- EXERCISE INSTRUCTIONS: From the listing below, extract every line containing "condition".

- SOURCE MATERIAL:
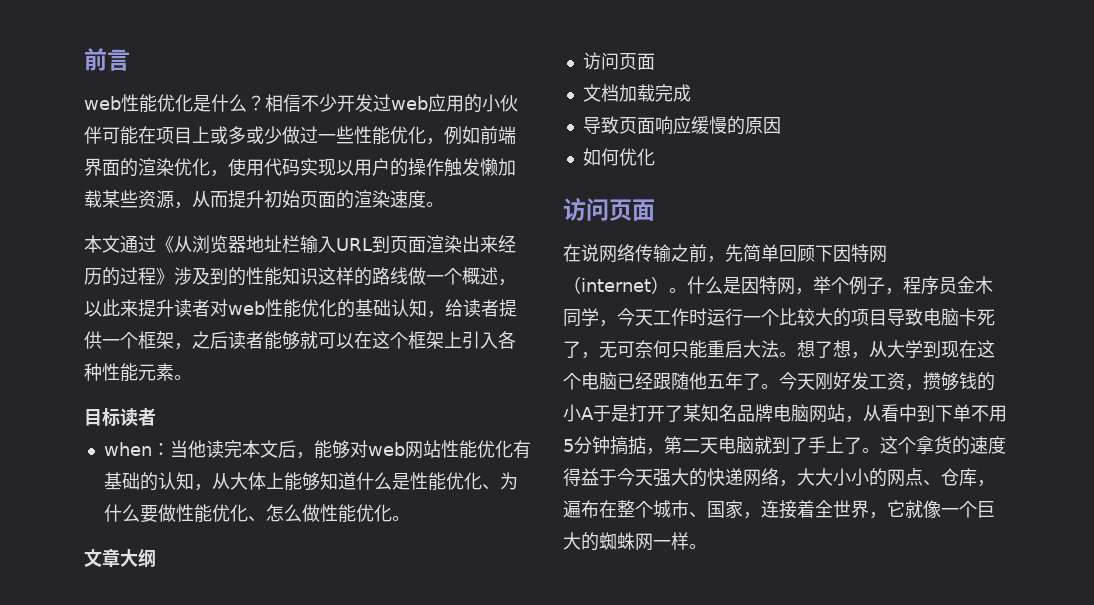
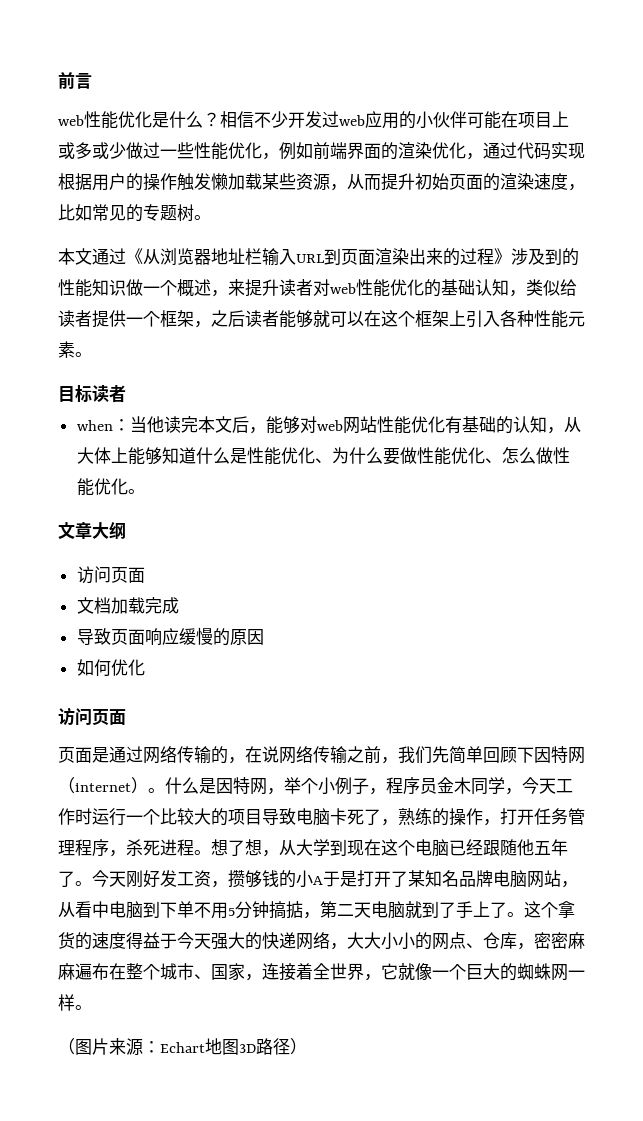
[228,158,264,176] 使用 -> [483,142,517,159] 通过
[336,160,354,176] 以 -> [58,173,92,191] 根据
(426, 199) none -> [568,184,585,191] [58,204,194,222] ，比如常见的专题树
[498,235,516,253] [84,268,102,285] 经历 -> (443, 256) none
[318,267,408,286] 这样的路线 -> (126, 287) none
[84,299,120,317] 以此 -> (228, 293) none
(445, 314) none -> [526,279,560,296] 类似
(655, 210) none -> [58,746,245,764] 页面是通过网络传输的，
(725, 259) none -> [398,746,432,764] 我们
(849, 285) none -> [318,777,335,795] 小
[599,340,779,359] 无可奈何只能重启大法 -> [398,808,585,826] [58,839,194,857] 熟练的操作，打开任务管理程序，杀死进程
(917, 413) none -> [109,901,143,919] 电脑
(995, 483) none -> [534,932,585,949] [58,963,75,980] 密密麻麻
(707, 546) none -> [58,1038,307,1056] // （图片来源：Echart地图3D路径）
...
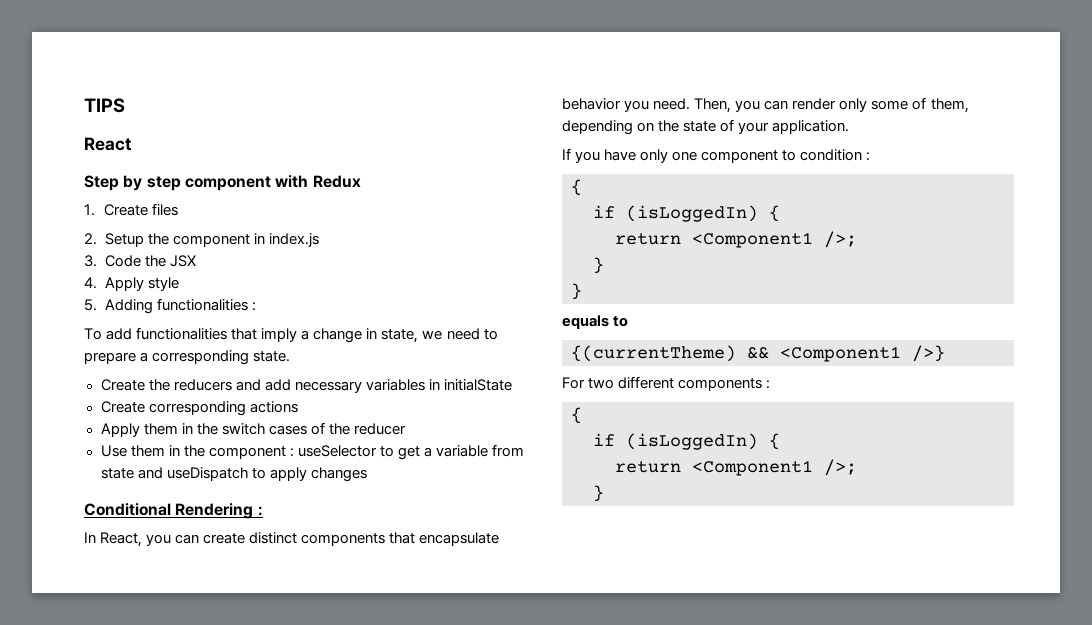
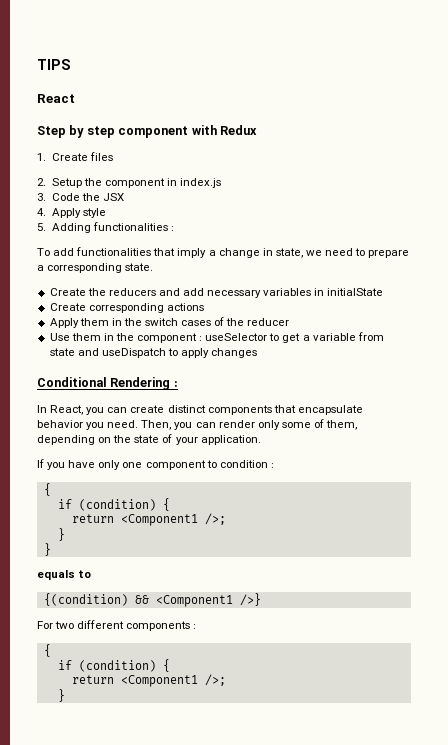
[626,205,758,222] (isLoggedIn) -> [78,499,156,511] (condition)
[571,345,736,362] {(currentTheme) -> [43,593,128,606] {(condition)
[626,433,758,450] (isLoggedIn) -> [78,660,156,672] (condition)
...
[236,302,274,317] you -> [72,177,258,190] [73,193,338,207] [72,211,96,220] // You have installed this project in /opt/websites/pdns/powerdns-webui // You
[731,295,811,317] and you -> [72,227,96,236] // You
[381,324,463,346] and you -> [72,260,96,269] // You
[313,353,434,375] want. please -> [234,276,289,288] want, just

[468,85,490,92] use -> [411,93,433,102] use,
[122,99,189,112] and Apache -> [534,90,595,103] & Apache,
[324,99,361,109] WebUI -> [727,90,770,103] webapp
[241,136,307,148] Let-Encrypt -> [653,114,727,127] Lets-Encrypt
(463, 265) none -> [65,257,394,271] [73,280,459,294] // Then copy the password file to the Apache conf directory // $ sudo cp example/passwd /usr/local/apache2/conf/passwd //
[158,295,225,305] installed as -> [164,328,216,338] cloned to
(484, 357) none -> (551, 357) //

- RESPONSE TO THE EXERCISE:
[626,205,758,222] (isLoggedIn) -> [78,499,156,511] (condition)
[571,345,736,362] {(currentTheme) -> [43,593,128,606] {(condition)
[626,433,758,450] (isLoggedIn) -> [78,660,156,672] (condition)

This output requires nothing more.